Thor is the nickname of an Atlantic walrus (Odobenus rosmarus) first spotted in the Netherlands in November 2022. 

Thor is a male walrus at least three years old and estimated to weigh around 0.75 tonnes.

Thor was originally sighted on 6 November 2022, first in Petten, North Holland, then Neeltje Jans island, Zeeland, and subsequently travelled along the north coast of France to Brittany. In December 2022, Thor was spotted at Calshot, Hampshire and then in Scarborough harbour, North Yorkshire on New Year's Eve. On 2 January 2023 Thor appeared in Blyth, Northumberland.

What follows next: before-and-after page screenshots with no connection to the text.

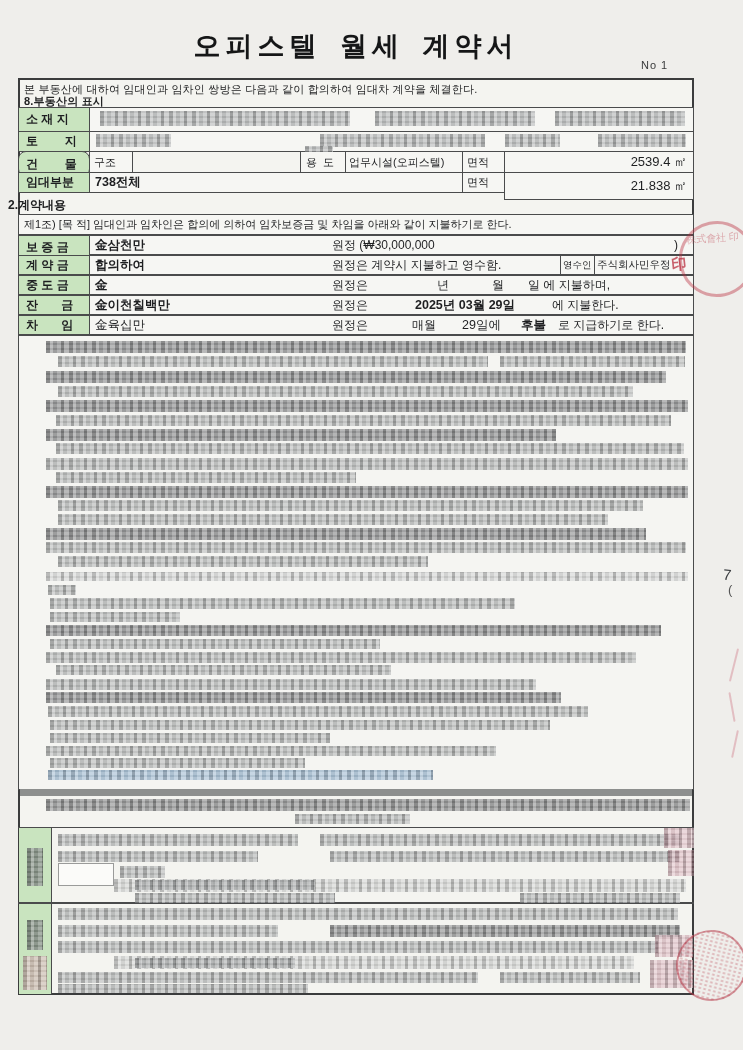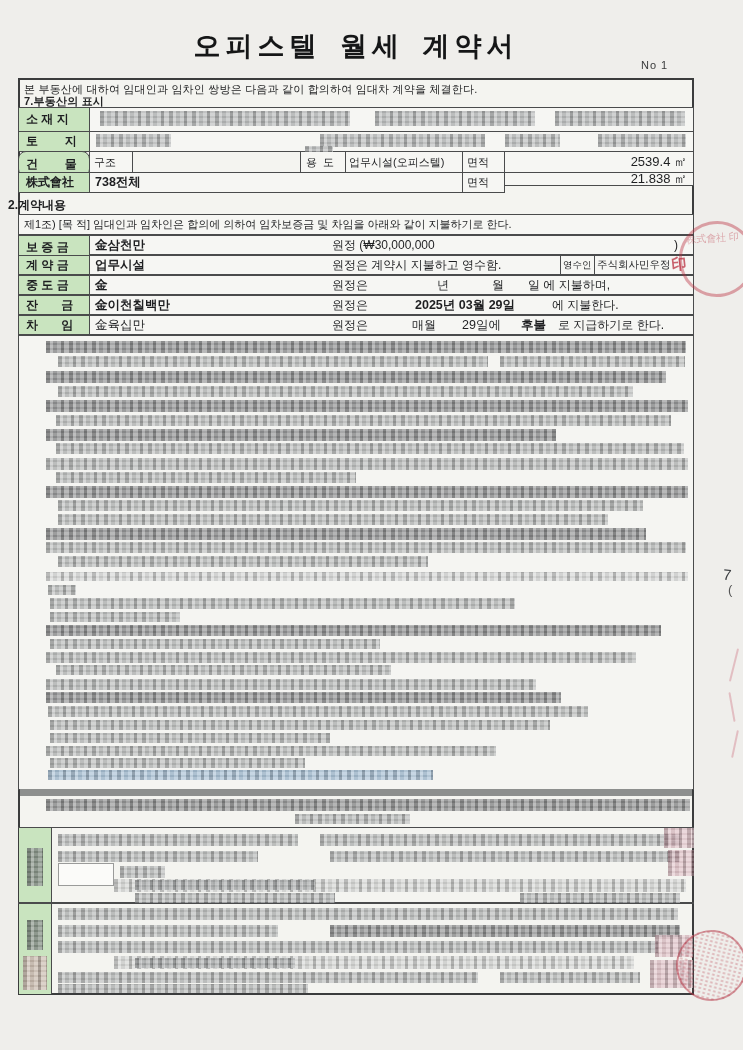"7.부동산의 표시" div.abs { text: 7.부동산의 -> 8.부동산의 }
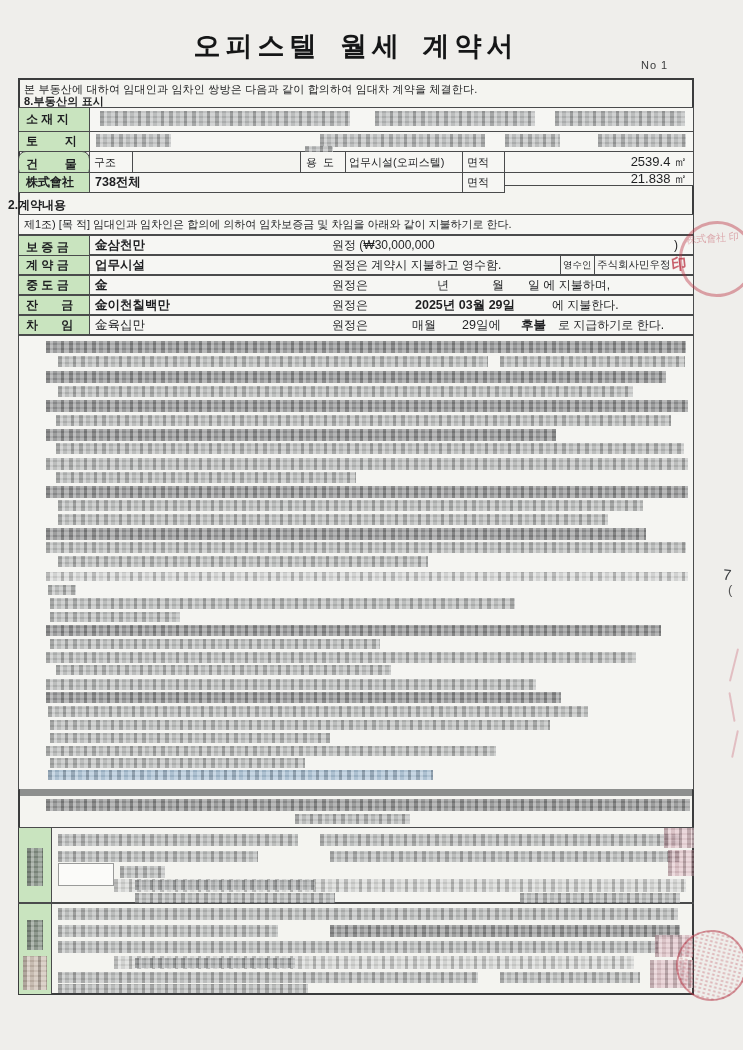"株式會社" div.cell { text: 株式會社 -> 임대부분 }
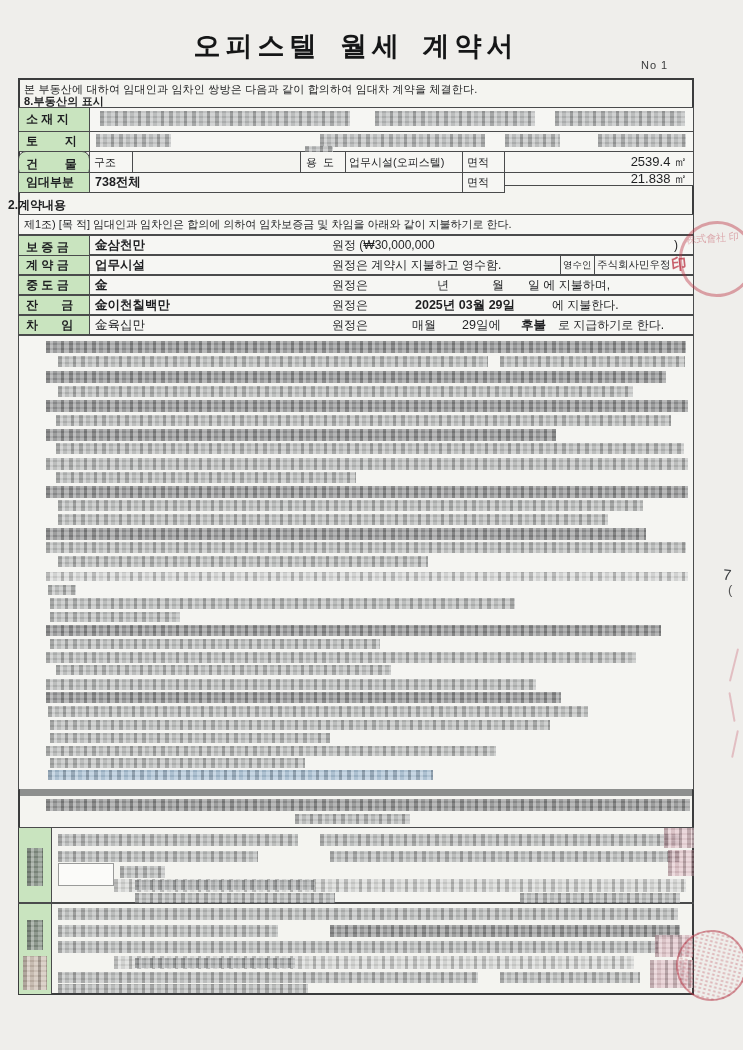"21.838 ㎡" div.cell { height: 14px -> 28px }
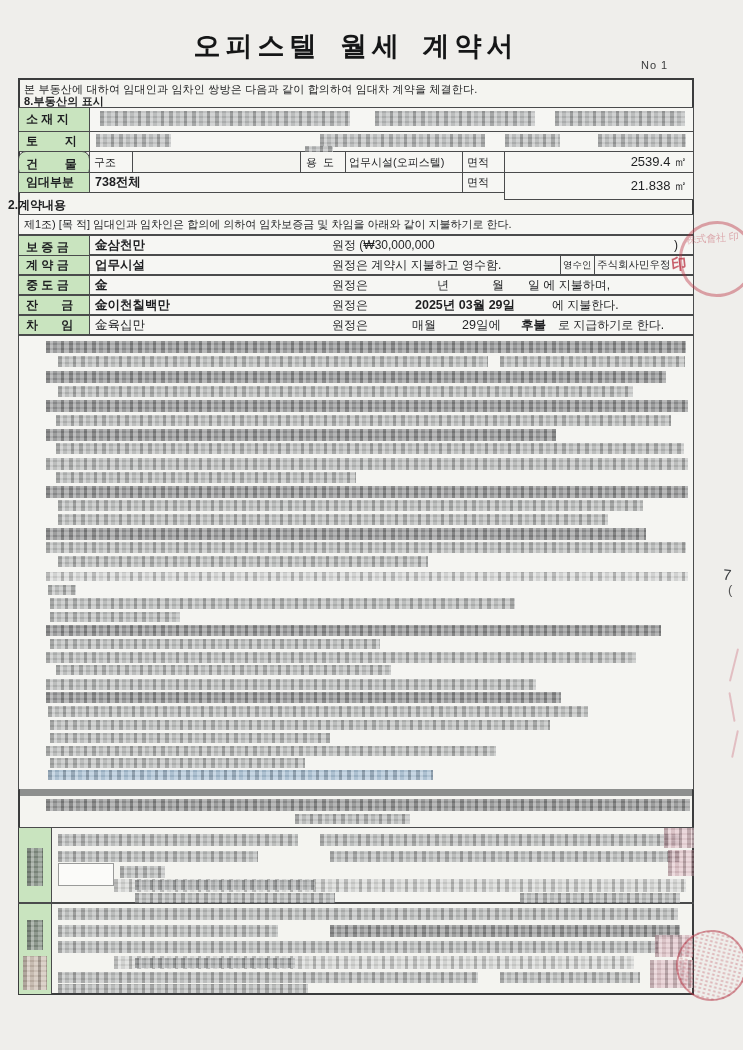"업무시설" span.abs { text: 업무시설 -> 합의하여 }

On 24 February 2023 British Divers Marine Life Rescue reported that Thor had been seen in Iceland.

Response 
Whilst Thor was in Calshot, the British Divers Marine Life Rescue issued warnings to the public to not get too close to the walrus and kept a cordon up to allow him to rest.

Thor again appeared on New Years Eve 2022 in Scarborough, North Yorkshire. British Divers Marine Life Rescue maintained a cordon through the night and the daytime until 4.20pm when he departed. Scarborough's New Year fireworks were cancelled after concerns arose after Marine Mammal Medics witnessed him becoming stressed at flashing lights from vehicles. Scarborough Borough Council leader Steve Siddons said "the welfare of the walrus has to take precedence".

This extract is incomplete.